- [Exercise] Each line of the data below containing "shipping" needs to be listed.

(Dataset excerpts)
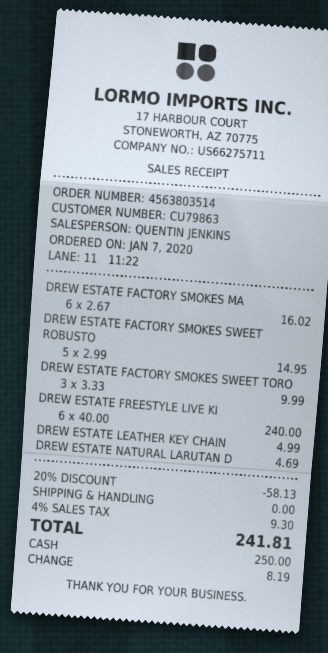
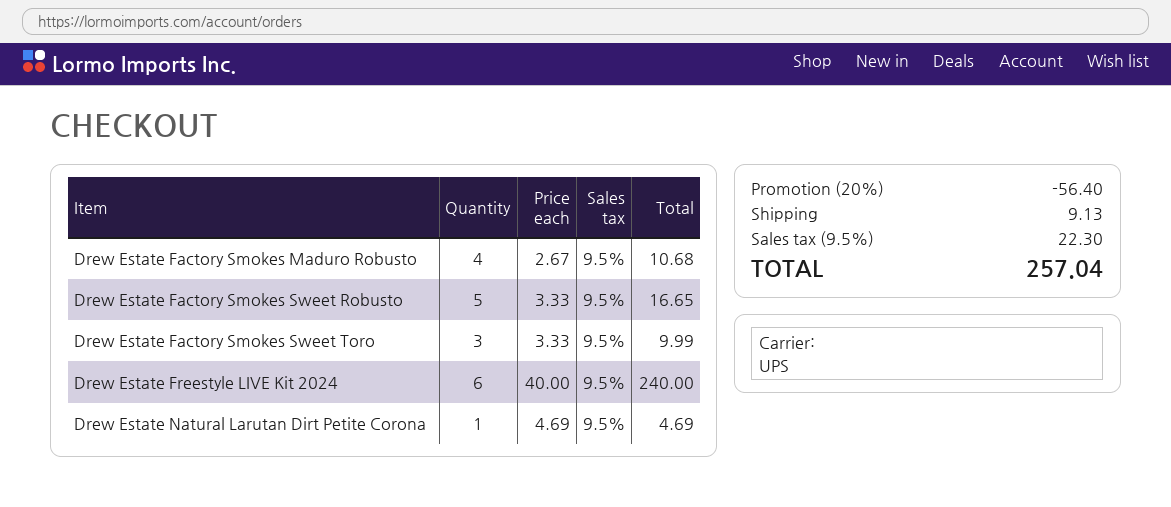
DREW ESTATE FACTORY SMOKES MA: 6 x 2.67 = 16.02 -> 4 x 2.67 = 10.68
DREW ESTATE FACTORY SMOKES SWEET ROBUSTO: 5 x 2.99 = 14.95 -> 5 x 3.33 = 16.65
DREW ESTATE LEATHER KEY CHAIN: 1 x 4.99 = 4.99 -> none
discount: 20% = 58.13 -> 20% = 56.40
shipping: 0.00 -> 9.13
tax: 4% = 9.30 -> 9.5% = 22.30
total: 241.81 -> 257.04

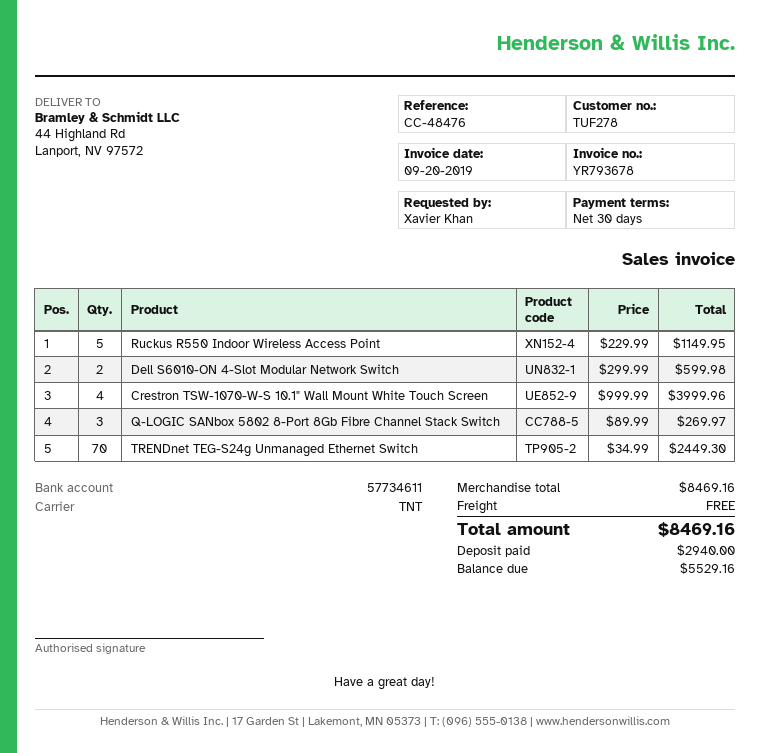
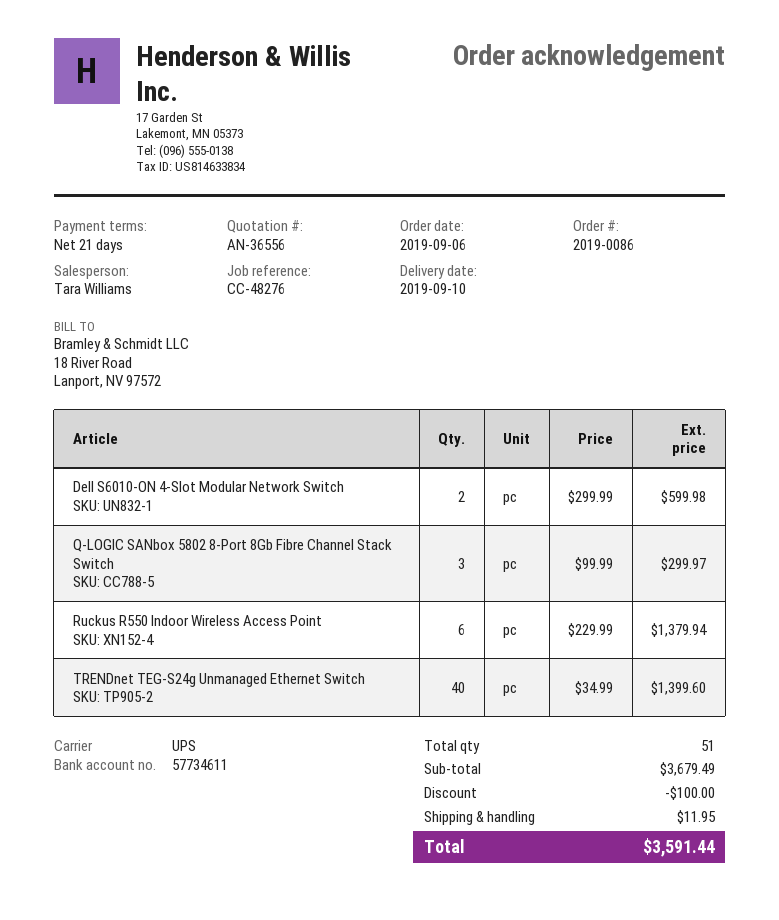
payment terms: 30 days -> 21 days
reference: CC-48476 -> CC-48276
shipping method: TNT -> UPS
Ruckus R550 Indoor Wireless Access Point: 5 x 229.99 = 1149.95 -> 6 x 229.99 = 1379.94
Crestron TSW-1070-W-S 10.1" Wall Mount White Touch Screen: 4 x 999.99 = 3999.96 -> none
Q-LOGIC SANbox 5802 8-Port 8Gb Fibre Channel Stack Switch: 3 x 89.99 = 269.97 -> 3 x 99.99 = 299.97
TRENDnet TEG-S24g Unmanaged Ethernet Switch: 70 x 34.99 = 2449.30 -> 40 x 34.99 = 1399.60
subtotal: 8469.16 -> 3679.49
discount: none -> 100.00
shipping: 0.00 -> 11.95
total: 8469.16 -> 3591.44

- [Completed task]
shipping: 0.00 -> 9.13
shipping method: TNT -> UPS
shipping: 0.00 -> 11.95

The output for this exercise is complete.